On August 24, 2022, while the government's appeal was pending, DHS issued a final rule that "preserves and fortifies" the DACA policy in federal regulations. The final rule was to go into effect on October 31, 2022.
On October 5, 2022, the Fifth Circuit affirmed the district court's ruling that the original DACA program is unlawful. The court continued the district court's stay of its ruling that allows existing DACA recipients to maintain their status pending further appeal in the case. The Fifth Circuit also remanded the case to the district court to consider the legality of DHS's final rule codifying the DACA program in federal regulations in light of the Fifth Circuit's decision. Upon remand, the parties agreed that the final rule would not become effective until the district court issued its decision.
On September 13, 2023, the district court held that the 2022 final rule is unlawful and applied its previous orders to vacate and enjoin implementation of the DACA memorandum to the 2022 rule. However, the temporary stay of those orders for current DACA recipients remains in effect.
As a result, current DACA recipients may retain their status and lawfully remain and work in the United States for the time being. They may also apply to renew their status every two years and seek permission to travel abroad and return to the United States pursuant to "advance parole." On the other hand, the district court's decision bars DHS from approving new, first-time DACA applications and granting status to those applicants pending the outcome of the litigation (but the court's order does not bar DHS from accepting new applications for processing as required under a separate district court order). Consequently, applicants (or prospective applicants) who have not yet obtained DACA status cannot be granted it while the district court's decision remains in place.
What Are the Main Legal Issues in Texas II?

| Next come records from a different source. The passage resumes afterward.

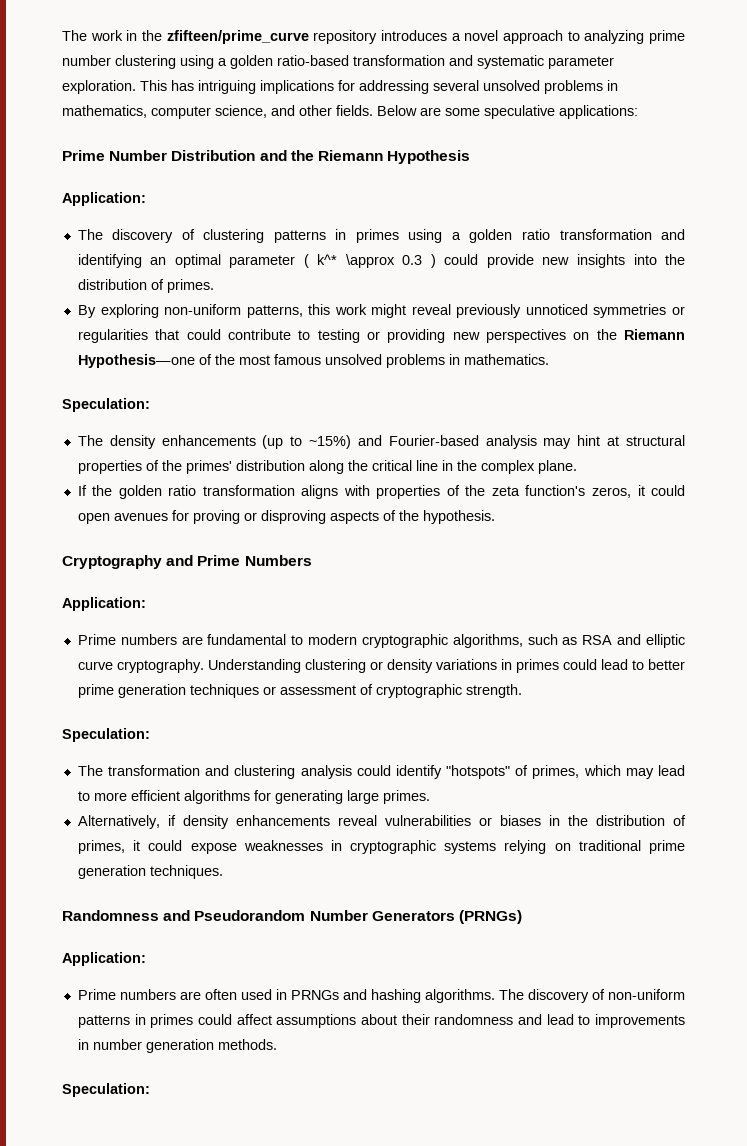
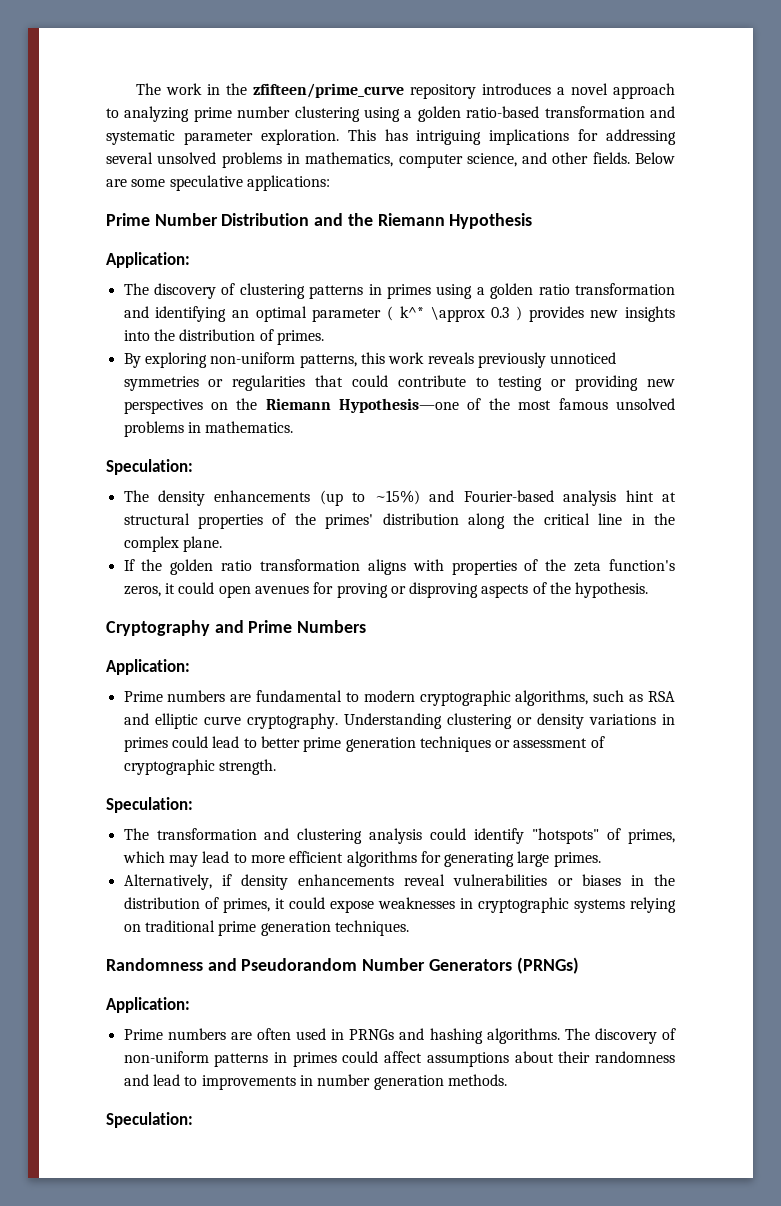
- The discovery of clustering patterns in primes using a golden ratio transformation and identifying an optimal parameter ( k^* \approx 0.3 ) could provide new insights into the distribution of primes.
+ The discovery of clustering patterns in primes using a golden ratio transformation and identifying an optimal parameter ( k^* \approx 0.3 ) provides new insights into the distribution of primes.
- By exploring non-uniform patterns, this work might reveal previously unnoticed symmetries or regularities that could contribute to testing or providing new perspectives on the Riemann Hypothesis—one of the most famous unsolved problems in mathematics.
+ By exploring non-uniform patterns, this work reveals previously unnoticed symmetries or regularities that could contribute to testing or providing new perspectives on the Riemann Hypothesis—one of the most famous unsolved problems in mathematics.
- The density enhancements (up to ~15%) and Fourier-based analysis may hint at structural properties of the primes' distribution along the critical line in the complex plane.
+ The density enhancements (up to ~15%) and Fourier-based analysis hint at structural properties of the primes' distribution along the critical line in the complex plane.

The salient issue in Texas II is whether DHS has authority to implement DACA. The INA establishes an intricate scheme of restrictions as to which categories of aliens may enter or remain in the United States and under what conditions. Has DHS violated that scheme of restrictions, or its constitutional duty under the Take Care Clause to pursue faithful execution of those restrictions, by implementing a program with potential to provide temporary relief from removal, work authorization, and other benefits to more than 1 million persons whose presence violates the INA? Or does DACA fall within the scope of the enforcement discretion that DHS, like all federal enforcement agencies, enjoys to allocate its prosecutorial resources in the manner that the agency determines best serves the national interest, particularly given that the number of unlawfully present aliens in the United States far exceeds DHS's removal capacity for any given year?

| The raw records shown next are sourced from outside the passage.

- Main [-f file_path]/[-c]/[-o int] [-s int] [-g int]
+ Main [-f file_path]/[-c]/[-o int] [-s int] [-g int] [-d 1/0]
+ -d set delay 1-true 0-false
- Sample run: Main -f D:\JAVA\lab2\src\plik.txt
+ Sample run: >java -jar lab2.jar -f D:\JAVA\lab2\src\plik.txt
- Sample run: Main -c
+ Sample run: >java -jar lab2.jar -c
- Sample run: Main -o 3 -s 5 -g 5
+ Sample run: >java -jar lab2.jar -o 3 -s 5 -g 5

In its 2022 final rule, DHS addressed public comments about DACA's legality. DHS argued that DACA does not violate the INA because it merely confers—as an exercise of the executive branch's enforcement discretion—a "discretionary, temporary, and nonguaranteed reprieve from removal" and creates no legally enforceable right for aliens to remain in the United States under a "blanket grant of lawful immigration status."
The Fifth Circuit's October 5, 2022, decision in Texas II held that DACA, as set forth in the 2012 memorandum, conflicts with the INA's regulatory scheme because it "creates a new class of otherwise removable aliens who may obtain lawful presence, work authorization, and associated benefits" that Congress never authorized. The Fifth Circuit also rejected the government's assertion that DACA is a proper exercise of DHS's discretion over immigration enforcement, reasoning that such discretion does not encompass the ability to confer lawful presence and associated benefits to removable aliens. Other federal courts reasoned to the contrary in lawsuits related to the Trump Administration's efforts to terminate DACA (those decisions, however, are no longer good law after the Supreme Court ultimately struck down the termination on other grounds, as discussed below).
On remand from the Fifth Circuit, the district court in Texas II determined that DHS's 2022 final rule substantively "remains the same" as the 2012 DACA memorandum, and therefore "suffers from the same legal impediments" as that memorandum. For that reason, the court held that the 2022 rule is subject to the district court's and the Fifth Circuit's previous rulings that DACA, as set forth in the 2012 memorandum, is unlawful.
How Does Texas II Relate to the 2020 Supreme Court Decision About DACA (DHS v. Regents of the University of California)?
The Regents case concerned the legality of DHS's 2017 decision to rescind DACA. Several lower courts held that the rescission was likely unlawful under the "arbitrary and capricious" standard of the APA because DHS had not "adequately explained" the reasons for the rescission. In its 2020 decision, the Supreme Court agreed that DHS had offered insufficient reasoning in support of its DACA rescission (though the Court observed that DHS could end DACA if it provided an adequate explanation and satisfied any other procedural requirements). In contrast, the Texas II litigation concerns the legality of DACA itself, an issue that the Supreme Court did not address in Regents. In short, the Texas II case is about the legality of DACA, while Regents concerned the legality of DACA's termination.
How Does Texas II Relate to the Texas I Litigation Concerning the Deferred Action for Parents of Americans and Lawful Permanent Residents (DAPA) Initiative?
In 2014, two years after the DACA initiative was launched by the Obama Administration, DHS announced a two-part initiative that would have (1) expanded DACA to cover more childhood arrivals and extended the deferred action period from two to three years, and (2) granted similar relief to certain unlawfully present aliens with children who are U.S. citizens or LPRs (DAPA). In 2015, the Fifth Circuit held that this initiative likely violated federal law because DHS failed to comply with notice and comment procedures when it created this expanded initiative, and the broad relief and associated benefits conferred by the initiative conflicted with "the INA's system of immigration classifications and employment eligibility." An equally divided Supreme Court affirmed in 2016. The case did not concern the legality of the original DACA program.
The Texas II litigation, on the other hand, strictly concerns the legality of the original DACA program, both as it was implemented in 2012, and, more recently, as it has been codified in federal regulations. Previously, in ruling that the 2012 DACA memorandum is unlawful, both the district court and the Fifth Circuit determined that the Fifth Circuit's reasoning in Texas I—that DHS's implementation of DAPA and expansion of DACA violated the INA's statutory scheme because it exceeded the existing framework for conferring lawful presence and associated benefits—equally applied to the implementation of DACA.
What Options Does Congress Have?
As with most immigration issues, Congress has ultimate authority to decide the future of DACA legislatively and is not required to wait for a resolution to the Texas II litigation. Congress could terminate DACA by defunding it or through substantive legislation that clearly prohibits DHS from granting the types of protections that the program provides. Conversely, Congress could enact a law granting DHS the authority to implement DACA and other programmatic deferred action programs that confer collateral benefits. Or, along the lines of the American Dream and Promise Act of 2023 (H.R. 16), or the DIGNIDAD Act of 2023 (H.R. 3599), Congress could grant DACA recipients (and, if it wishes, other childhood arrivals and other groups of unlawfully present aliens) statutory relief. Such relief could include, among other possibilities, protection from removal, eligibility for specified benefits, and a pathway to LPR status. More broadly, Congress could consider legislative options that generally address the unlawfully present population at large, such as a 2021 proposal to "parole" unlawfully present aliens who meet certain requirements and allow them to remain and work in the United States for renewable periods of time.